What you need to do :: Which lines in the records below contain the word "Performance"? Copy each of them.

Source material ::
★ ★ ★ ★ ★ ★ ★

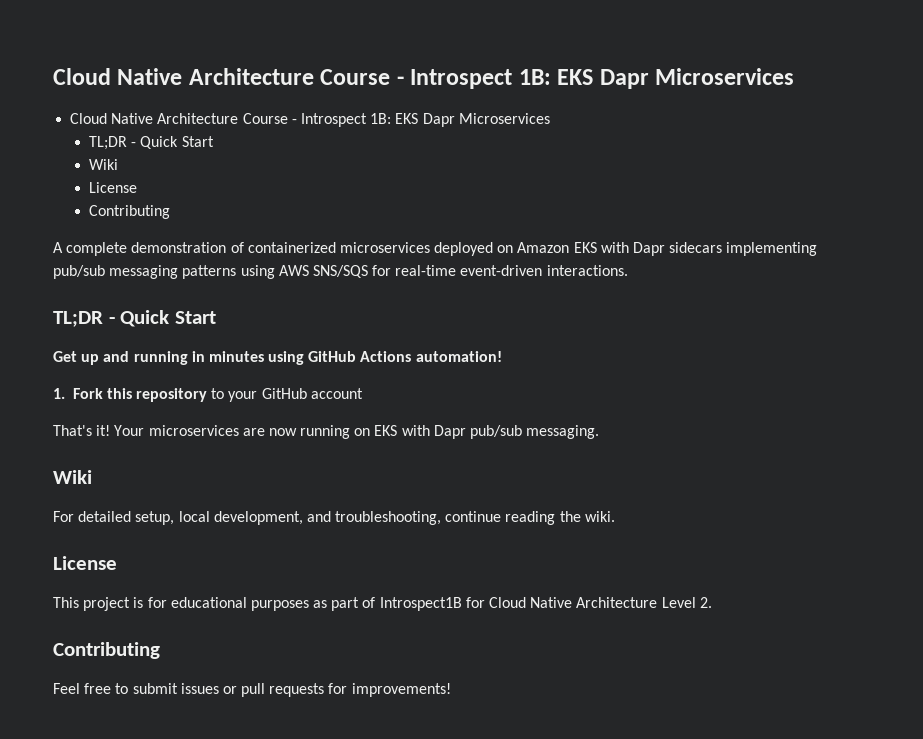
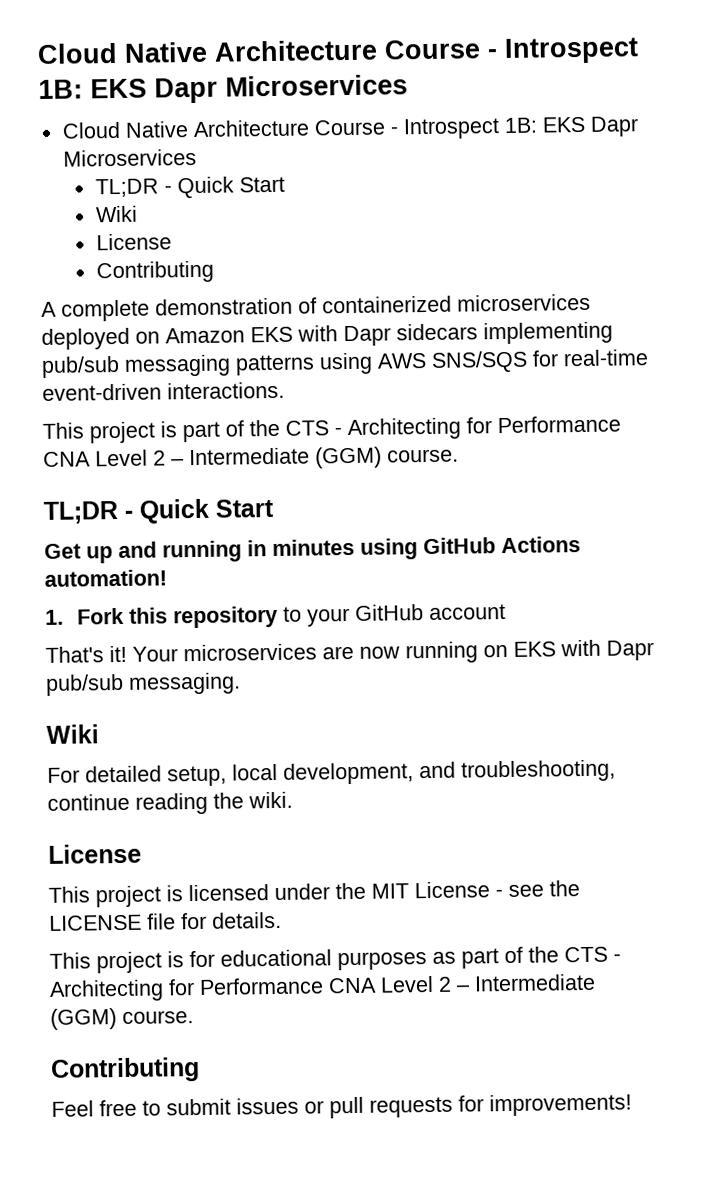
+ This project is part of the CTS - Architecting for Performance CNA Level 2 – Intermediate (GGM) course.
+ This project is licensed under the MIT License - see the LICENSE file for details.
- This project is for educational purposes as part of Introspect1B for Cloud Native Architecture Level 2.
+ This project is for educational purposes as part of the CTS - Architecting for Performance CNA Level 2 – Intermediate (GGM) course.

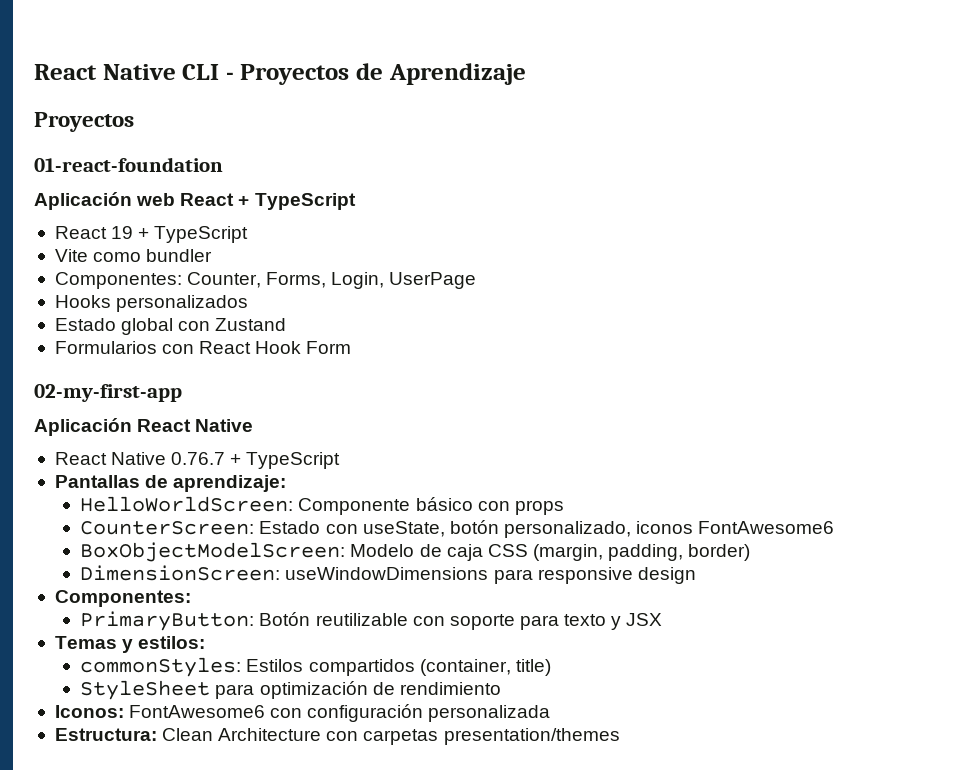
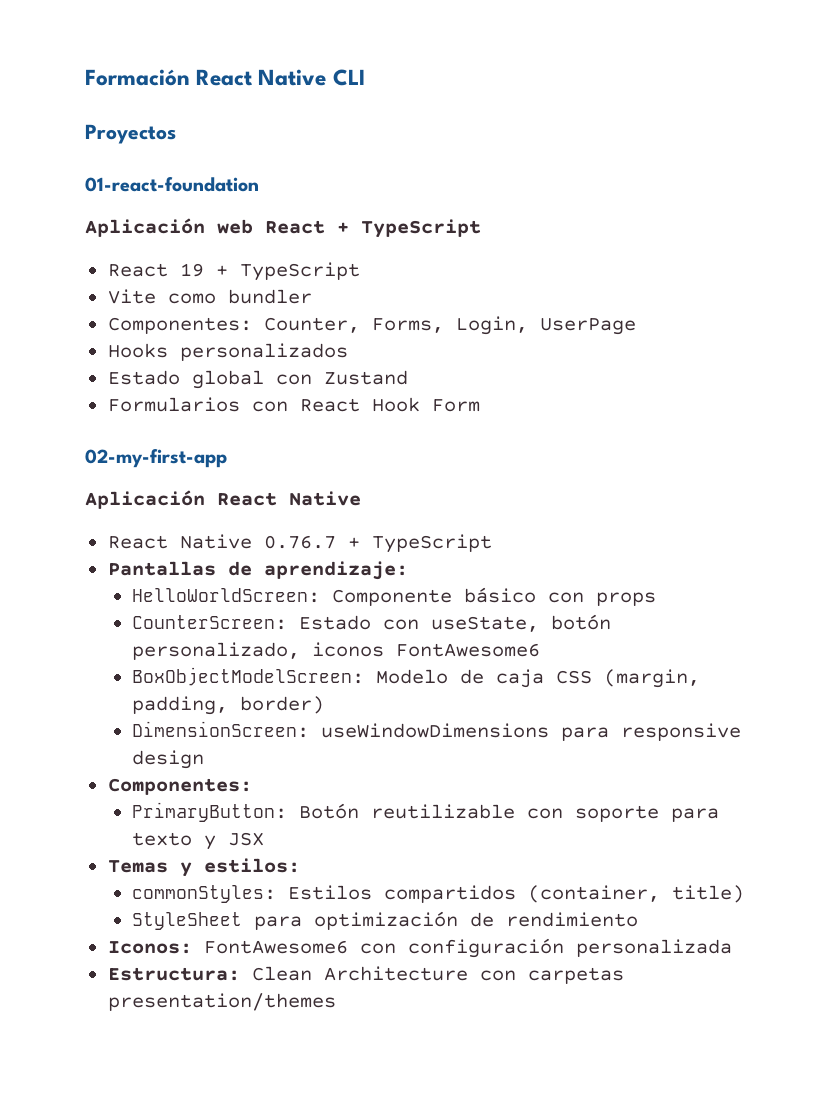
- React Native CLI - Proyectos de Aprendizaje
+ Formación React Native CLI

★ ★ ★ ★ ★ ★ ★

Task answer ::
+ This project is part of the CTS - Architecting for Performance CNA Level 2 – Intermediate (GGM) course.
+ This project is for educational purposes as part of the CTS - Architecting for Performance CNA Level 2 – Intermediate (GGM) course.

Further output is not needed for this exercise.